Under the agreement, the parties’ sharing of profits and losses from the commercialization of Macugen in the United States extends until the later of 15 years after commercial launch in the United States or the expiration of the United States patent rights licensed to Pfizer. The payment of royalties to us by Pfizer based on net sales of Macugen outside the United States extends, on a country-by-country basis, until the later of 15 years after commercial launch and the expiration of the patent rights licensed to Pfizer in each particular country. The royalty rate on net sales of Macugen outside the United States is reduced on a country-by-country basis to the extent that the patent rights in a particular country expire or a generic form of Macugen is marketed in that country. We commercially launched Macugen in January 2005. The United States patent rights licensed by us to Pfizer expire between 2010 and 2017. The corresponding foreign rights include patents that expire between 2011 and 2017 and patent applications which, if issued as patents, are expected to expire between 2011 and 2020. Pfizer may terminate the collaboration relationship without cause upon six to twelve months’ prior notice, depending on when such notice is given. Either party may terminate the collaboration relationship based upon material uncured breaches by the other party. In addition, we may terminate the collaboration relationship if, during specified periods, net sales of Macugen do not reach specified levels. If we elect to terminate the collaboration in this situation, we would be required to pay royalties to Pfizer based on net sales of Macugen following such termination.

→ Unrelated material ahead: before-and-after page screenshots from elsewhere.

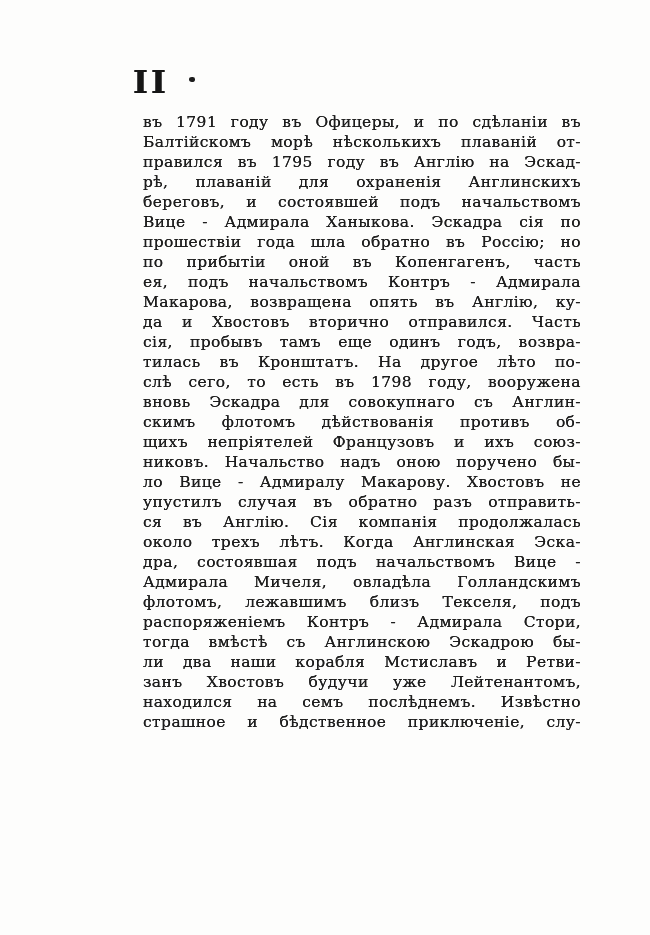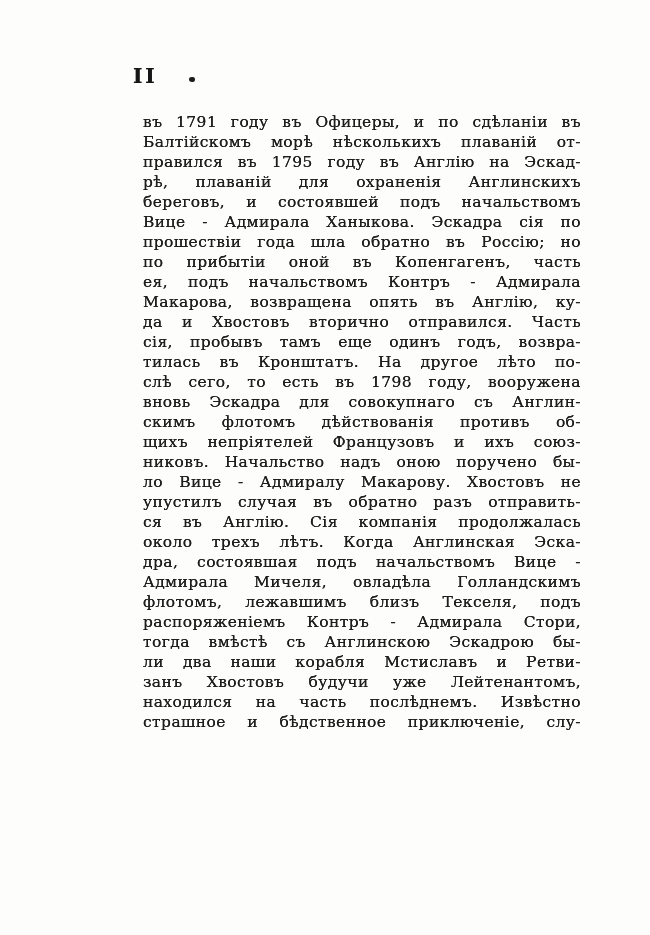--- a/index.html
+++ b/index.html
@@ -16,21 +16,21 @@
   .page {
     position: relative;
     width: 650px;
     height: 935px;
     background: #fdfdfc;
   }
   .page-number {
     position: absolute;
     left: 133px;
     top: 66px;
-    font-size: 20px;
+    font-size: 32px;
     font-weight: bold;
     letter-spacing: 3px;
     color: #161616;
     line-height: 1;
     text-shadow: 0 0 0.5px #161616;
   }
   .ink-dot {
     position: absolute;
     left: 189px;
     top: 77px;
@@ -87,16 +87,16 @@
       <div class="text-line">упустилъ случая въ обратно разъ отправить-</div>
       <div class="text-line">ся въ Англію. Сія компанія продолжалась</div>
       <div class="text-line">около трехъ лѣтъ. Когда Англинская Эска-</div>
       <div class="text-line">дра, состоявшая подъ начальствомъ Вице -</div>
       <div class="text-line">Адмирала Мичеля, овладѣла Голландскимъ</div>
       <div class="text-line">флотомъ, лежавшимъ близъ Текселя, подъ</div>
       <div class="text-line">распоряженіемъ Контръ - Адмирала Стори,</div>
       <div class="text-line">тогда вмѣстѣ съ Англинскою Эскадрою бы-</div>
       <div class="text-line">ли два наши корабля Мстиславъ и Ретви-</div>
       <div class="text-line">занъ Хвостовъ будучи уже Лейтенантомъ,</div>
-      <div class="text-line">находился на часть послѣднемъ. Извѣстно</div>
+      <div class="text-line">находился на семъ послѣднемъ. Извѣстно</div>
       <div class="text-line">страшное и бѣдственное приключеніе, слу-</div>
     </div>
 </div>
 
 </body></html>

The collaboration is governed by a joint operating committee, consisting of an equal number of representatives of us and Pfizer. There are also subcommittees with equal representation from both parties that have responsibility over development and regulatory, manufacturing and commercialization matters. In the case of unresolved disagreement, ultimate decision-making authority is vested in us as to some matters and in Pfizer as to other matters. A third category of decisions requires the approval of both us and Pfizer. Outside the United States, ultimate decision-making authority as to most matters is vested in Pfizer.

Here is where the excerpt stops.